§ **WHAT IS REQUIRED**
Type out all the records word for word. Any pictures are to be left out.

§ **EXERCISE INPUTS**
§

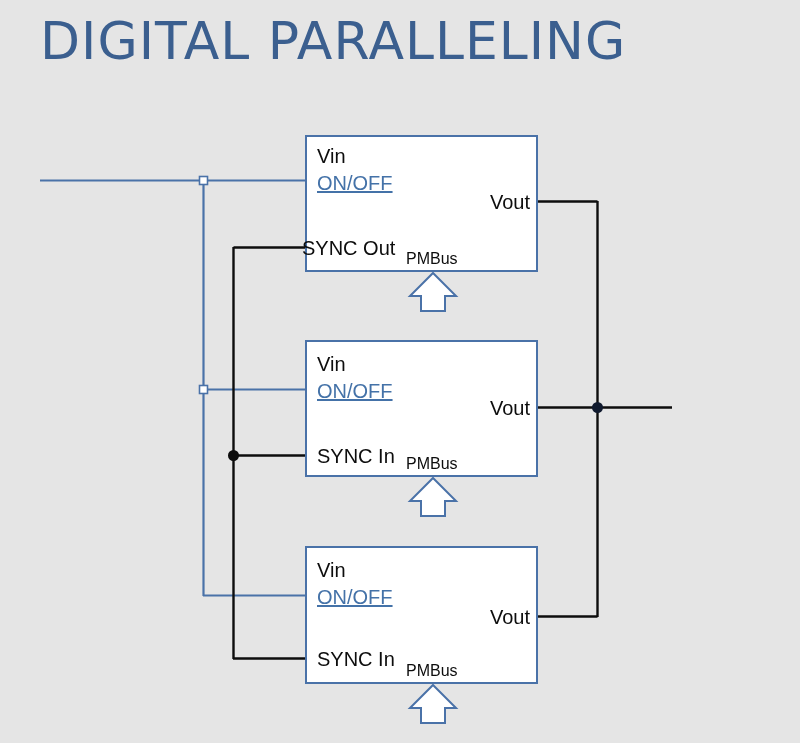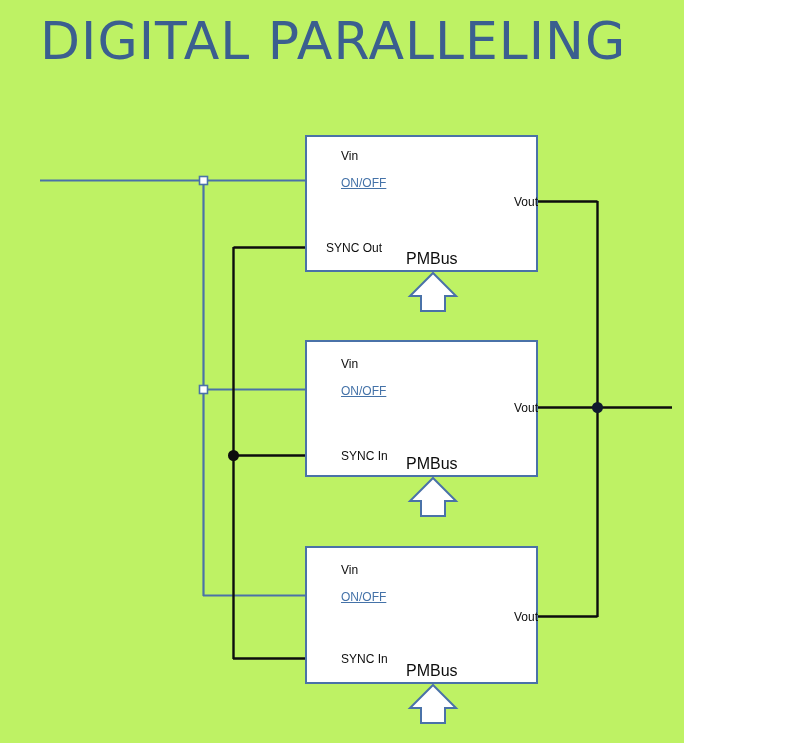--- a/index.html
+++ b/index.html
@@ -16,9 +16,9 @@
   }
   #slide {
     position: relative;
-    width: 684px;
+    width: 800px;
     height: 743px;
-    background: #bef264;
+    background: #e5e5e5;
   }
   #title {
     position: absolute;

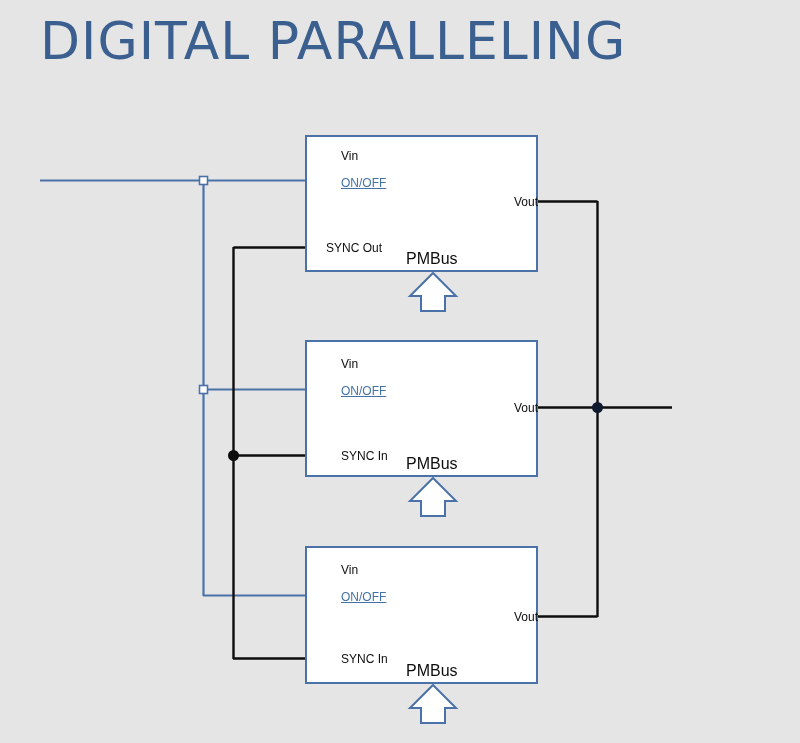--- a/index.html
+++ b/index.html
@@ -48,11 +48,10 @@
   }
   .pin {
     position: absolute;
-    font-size: 12px;
+    font-size: 20px;
     line-height: 18px;
     color: #0d0d0d;
     white-space: nowrap;
-    margin-left: 24px;
   }
   .pin.onoff { color: #4472a8; text-decoration: underline; }
   .pin.vout  { }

§

§ **SOLUTION**
--- a/index.html
+++ b/index.html
@@ -16,9 +16,9 @@
   }
   #slide {
     position: relative;
-    width: 684px;
+    width: 800px;
     height: 743px;
-    background: #bef264;
+    background: #e5e5e5;
   }
   #title {
     position: absolute;

--- a/index.html
+++ b/index.html
@@ -48,11 +48,10 @@
   }
   .pin {
     position: absolute;
-    font-size: 12px;
+    font-size: 20px;
     line-height: 18px;
     color: #0d0d0d;
     white-space: nowrap;
-    margin-left: 24px;
   }
   .pin.onoff { color: #4472a8; text-decoration: underline; }
   .pin.vout  { }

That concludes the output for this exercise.